The primary end point of the trial was investigator-assessed PFS, while key secondary end points included PFS2, overall survival, time until first subsequent therapy or death, and global health status–quality of life dimension of the European Organization for Research and Treatment of Cancer Quality of Life Questionnaire.
With regard to safety, the most common toxicities reported in 20% or more patients in the investigational and control arms, respectively, included fatigue (53% vs 32%), nausea (53% vs 22%), hypertension (46% vs 60%), anemia (41% vs 10%), lymphopenia (24% vs 9%), vomiting (22% vs 11%), and arthralgia (22% vs 24%).
Updated results from the trial were presented during the 2020 ESMO Virtual Congress on response rates for patients with evidence of disease per RECIST criteria and/or CA-125 criteria at study entry. Here, the ORRs per RECIST criteria were 30% with olaparib/bevacizumab versus 25% with bevacizumab alone in the overall population.4
When broken down by subgroup, those with BRCA mutations (n = 47) experienced ORRs of 64% with the combination versus 42% with bevacizumab alone; 53% versus 31%, respectively in those with HRD positivity including BRCA mutations (n = 81), 32% versus 21% for those with HRD positivity without BRCA mutations (n = 33), and 13% versus 15% in those with HRD negativity (n = 83).
Moreover, the CA-125 response rate in the overall population with olaparib/bevacizumab was 36% versus 29% with bevacizumab alone. When broken down by subgroup, the CA-125 response rates with the combination in BRCA-positive patients was 83% versus 60% with bevacizumab alone; 70% versus 63%, respectively in those with HRD positivity, 50% versus 67% in those with HRD positivity and BRCA negativity, and 20% versus 0% in those with HRD negativity.

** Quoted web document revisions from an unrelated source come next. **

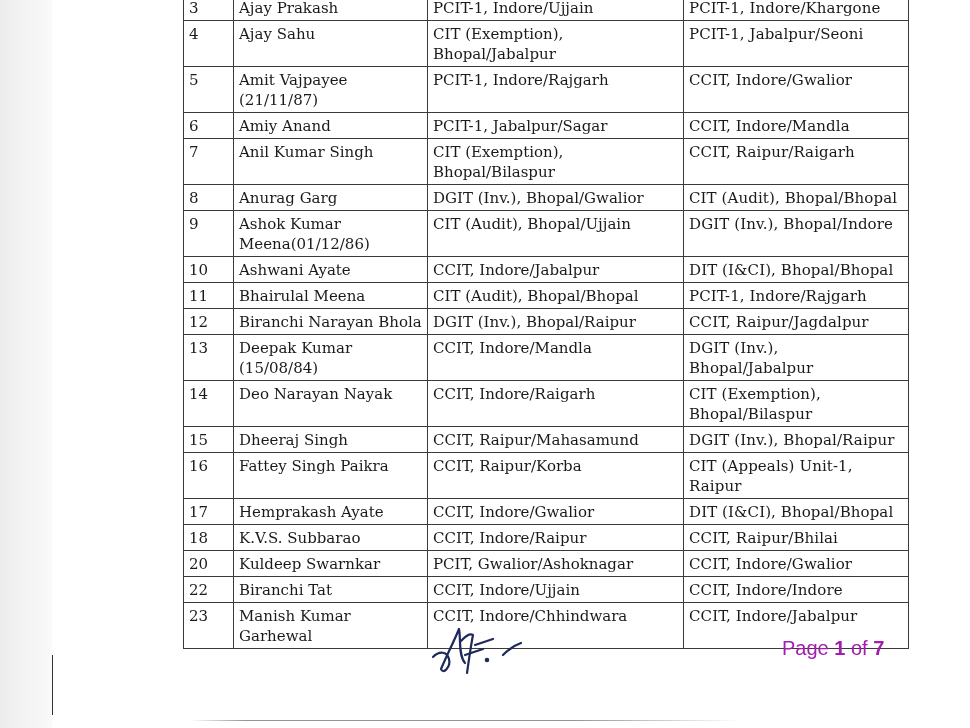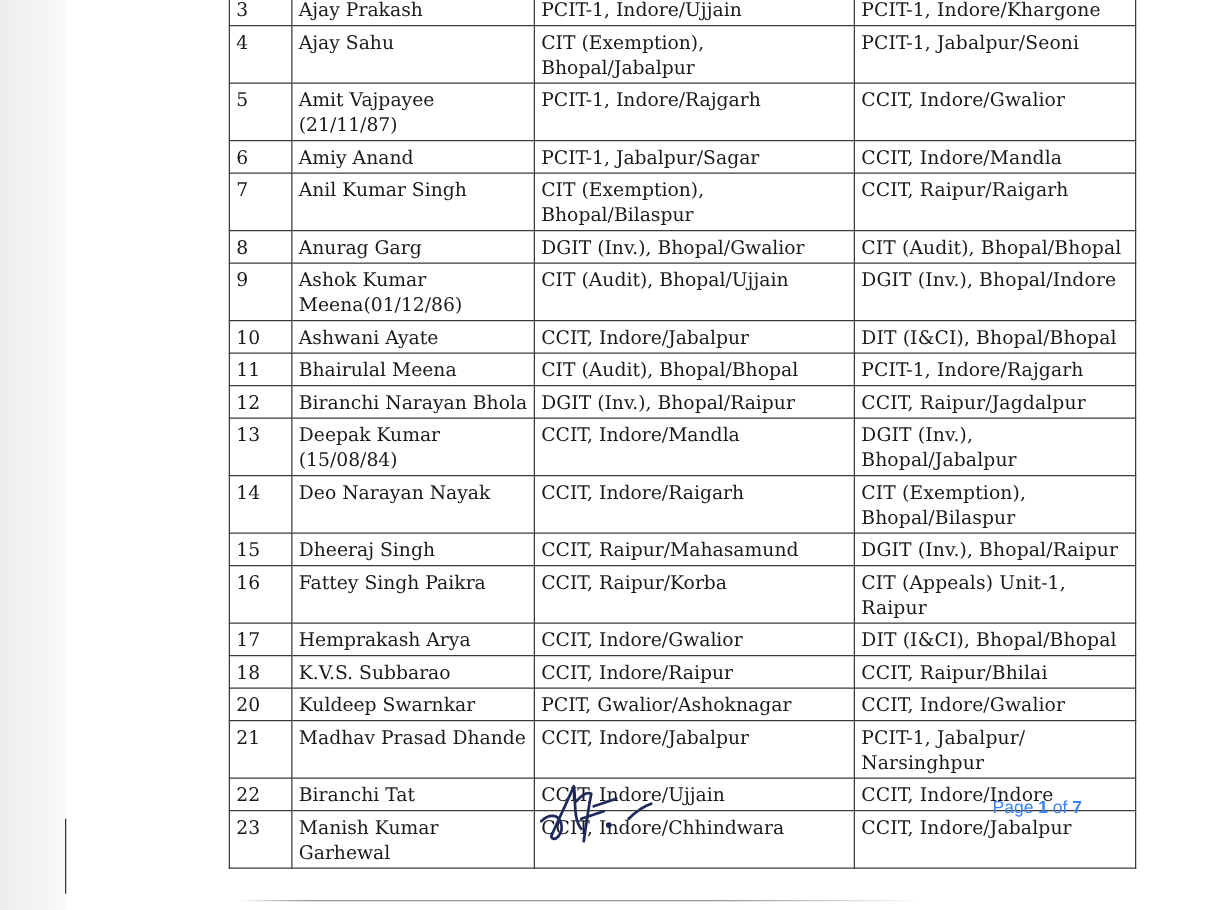"Hemprakash Arya" td.name { text: Arya -> Ayate }
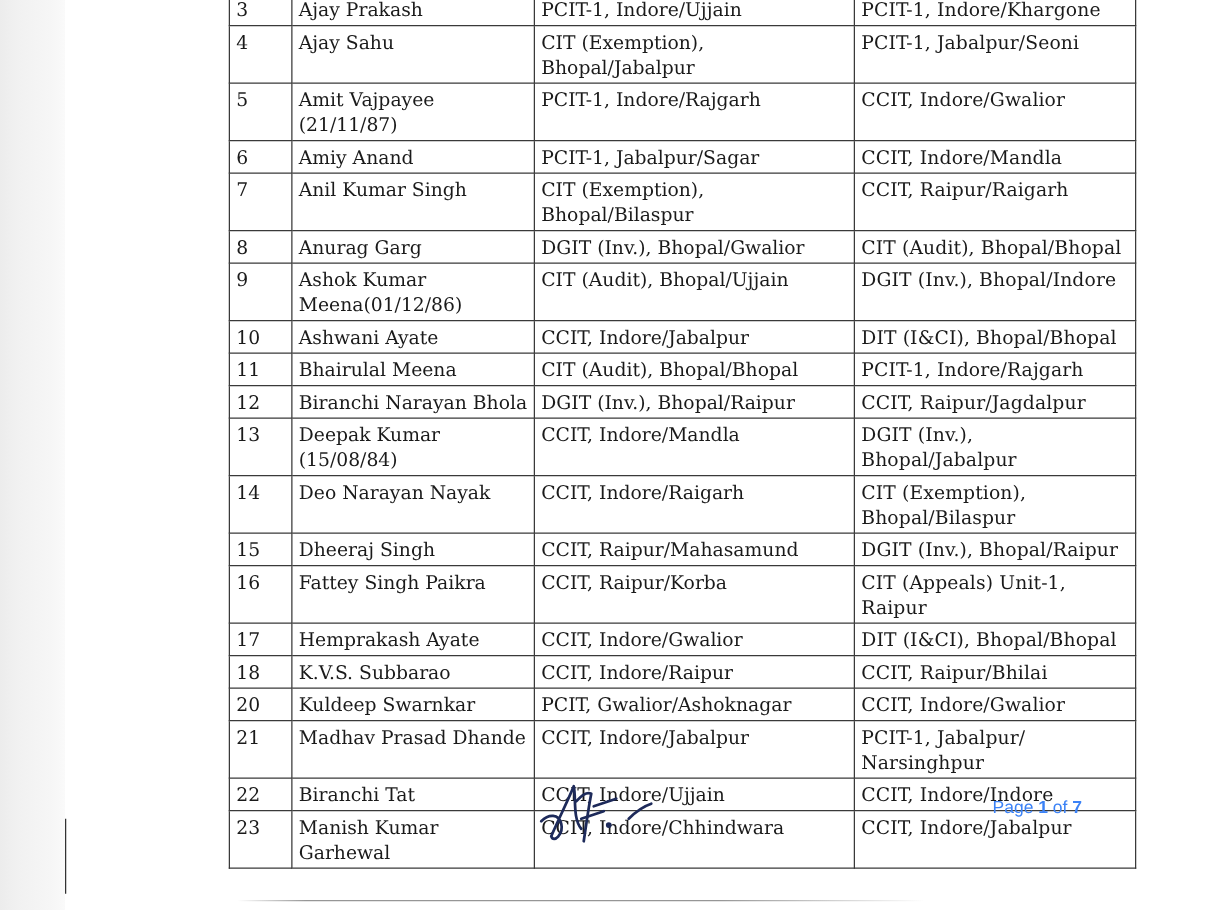"21" tr.double { html: <tr> <td>21</td> <td>Madhav Prasad Dhande</td> <td>CCIT, Indore/Jabalpur</td> <td>PCIT-1, Jabalpur/ Narsinghpur</td> </tr> -> none }
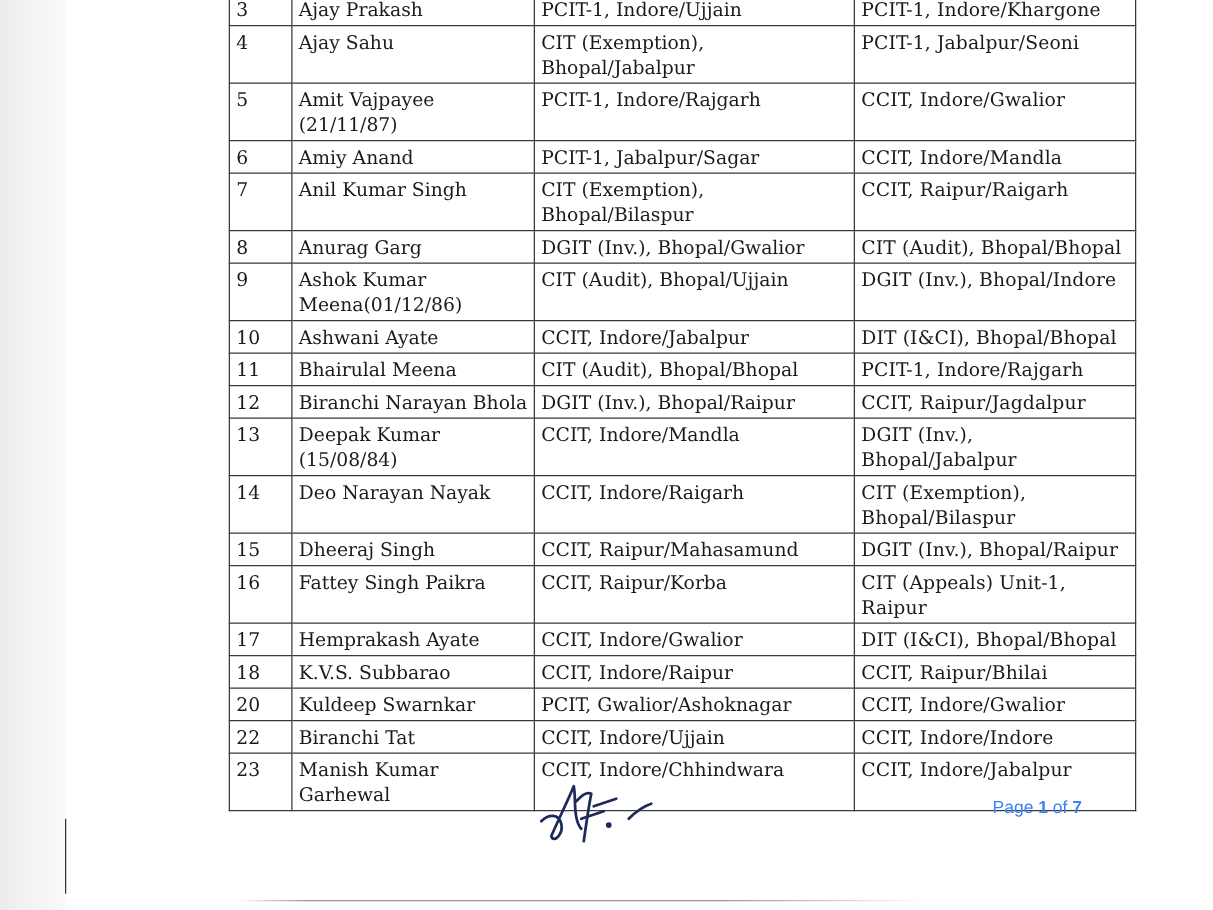"Page 1 of 7" .page-footer { color: #3b82f6 -> #a21caf; font-size: 14px -> 20px; margin-left: 12px -> none }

In May 2020, the FDA approved olaparib in combination with bevacizumab for the maintenance treatment of patients with advanced ovarian cancer who are in complete or partial response to frontline platinum-based chemotherapy based on findings from PAOLA-1.
Previously, in December 2018, the FDA approved olaparib for use as a maintenance treatment in patients with deleterious or suspected deleterious germline or somatic BRCA-mutated advanced epithelial ovarian, fallopian tube, or primary peritoneal cancer who are in CR or PR to frontline platinum-based chemotherapy based on data from the phase 3 SOLO-1 trial.